Use the JavaVM::GetEnv function to get the jvmtiEnv* environment pointer (Environment Pointer), which can be used to access the functions provided by JVM TI.

jvmtiEnv *jvmti_env;
jint result = vm->GetEnv((void **) &jvmti_env, JVMTI_VERSION_1_2);

Use the AddCapabilities function to enable the required capabilities. You can also enable all capabilities using the following method, but enabling all capabilities will affect the performance of the virtual machine.

void SetAllCapabilities(jvmtiEnv *jvmti) {
    jvmtiCapabilities caps;
    jvmtiError error;
    error = jvmti->GetPotentialCapabilities(&caps);
    error = jvmti->AddCapabilities(&caps);
}

The GetPotentialCapabilities function can retrieve the set of capabilities supported by the current environment, which is returned through the jvmtiCapabilities structure. This structure indicates all the supported capabilities and can be viewed through jvmti.h, with the following approximate content.

typedef struct {
    unsigned int can_tag_objects : 1;
    unsigned int can_generate_field_modification_events : 1;
    unsigned int can_generate_field_access_events : 1;
    unsigned int can_get_bytecodes : 1;
    unsigned int can_get_synthetic_attribute : 1;
    unsigned int can_get_owned_monitor_info : 1;
    ......
} jvmtiCapabilities;

Then, use the AddCapabilities method to enable the required capabilities. If you need to add capabilities separately, you can use the following method.

jvmtiCapabilities caps;
memset(&caps, 0, sizeof(caps));
caps.can_tag_objects = 1;

At this point, the initialization operation of JVM TI is completed.
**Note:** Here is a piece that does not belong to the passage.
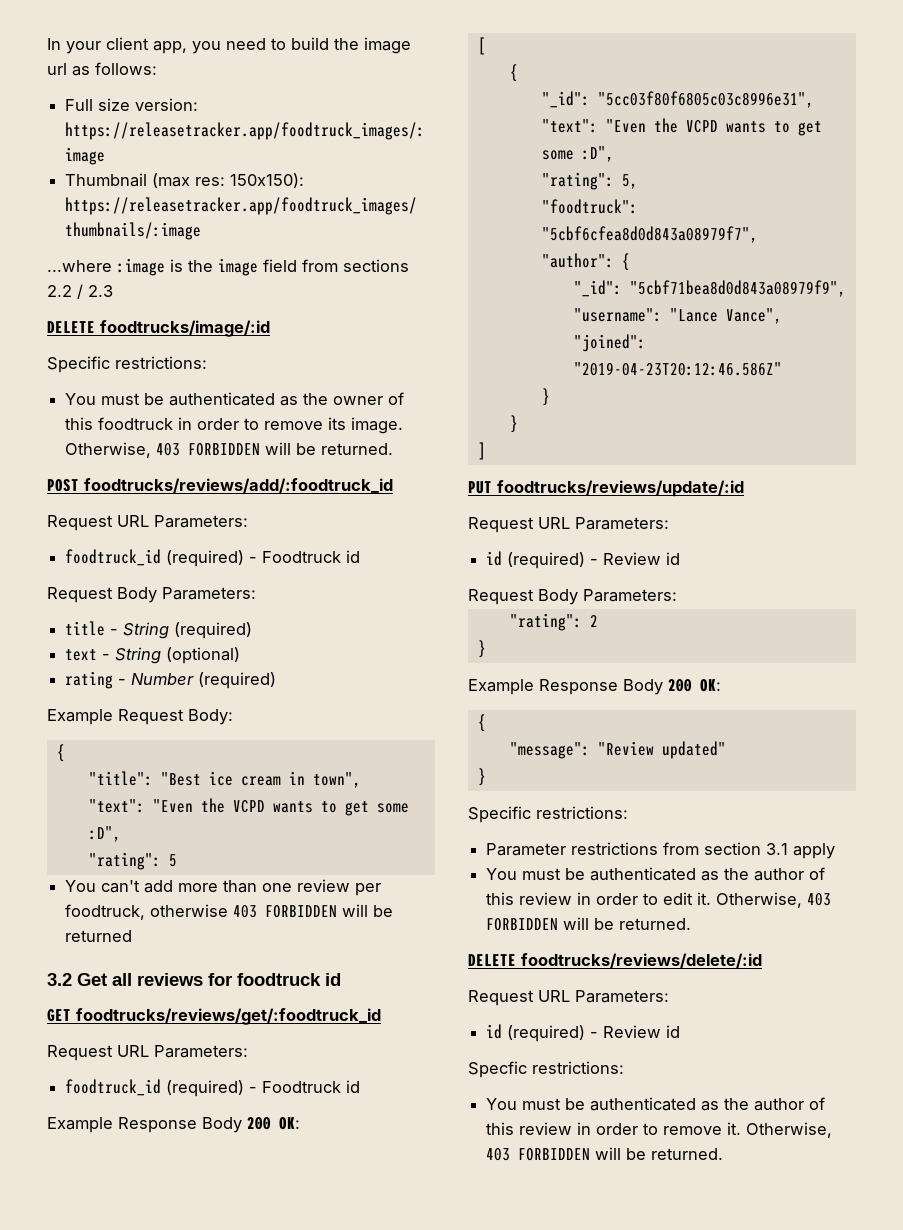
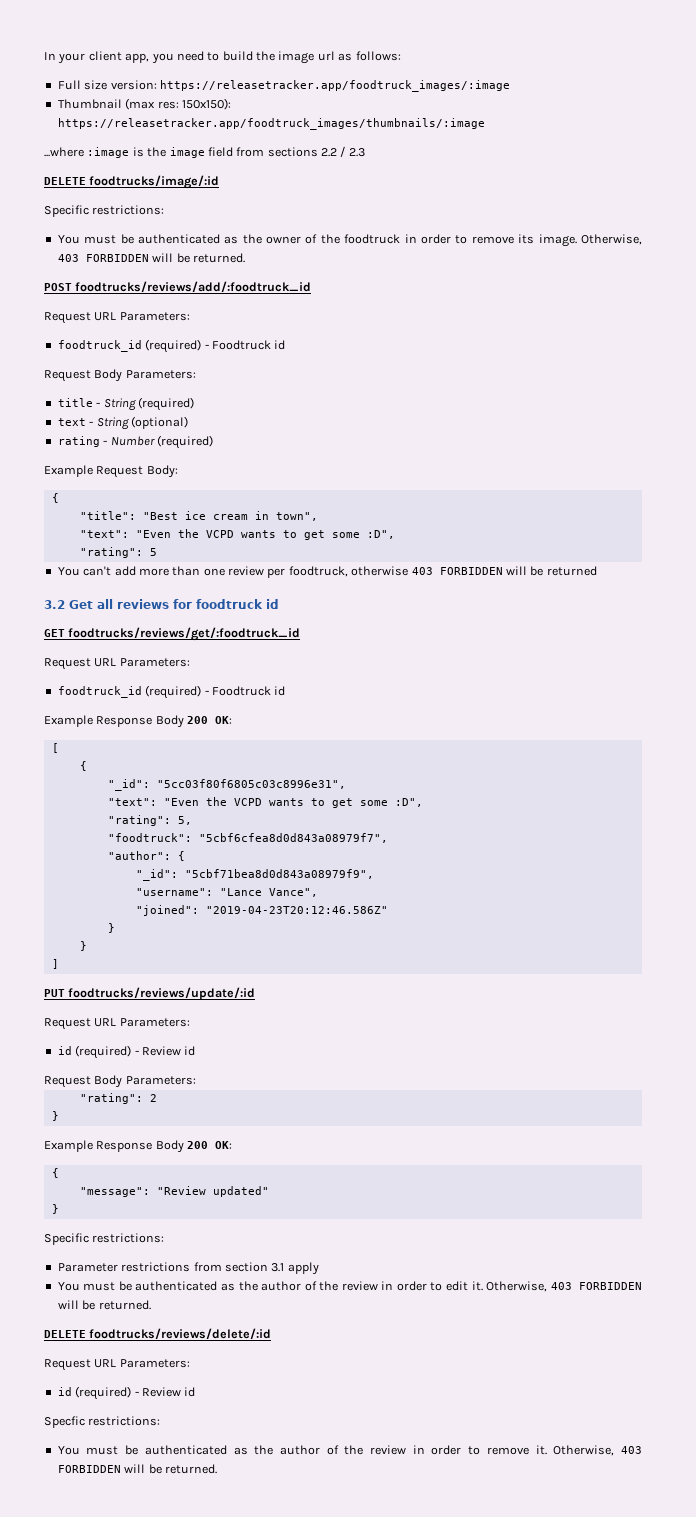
[65,417,94,430] this -> [320,234,340,244] the
[486,892,515,905] this -> [319,1281,339,1291] the
[486,1122,515,1135] this -> [344,1445,364,1455] the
You can find the explanations of all the functions and data structure types here. Next, I will introduce some commonly used features and functions.

1. JVM TI Event Monitoring

One of the main features of JVM TI is that it can receive various event notifications during virtual machine execution.

First, use the SetEventCallbacks method to set the callback function for the target events. If callbacks is passed as nullptr, all callback functions are cleared.

jvmtiEventCallbacks callbacks;
memset(&callbacks, 0, sizeof(callbacks));

callbacks.GarbageCollectionStart = &GCStartCallback;
callbacks.GarbageCollectionFinish = &GCFinishCallback;
int error = jvmti_env->SetEventCallbacks(&callbacks, sizeof(callbacks));

After setting the callback functions, if you want to receive the target events, you need to use the SetEventNotificationMode. One thing to note about this function is the event_thread parameter. If the event_thread parameter is nullptr, the target event callback will be globally enabled. Otherwise, it will only take effect in the specified thread. For example, for some events, we are only interested in the main thread.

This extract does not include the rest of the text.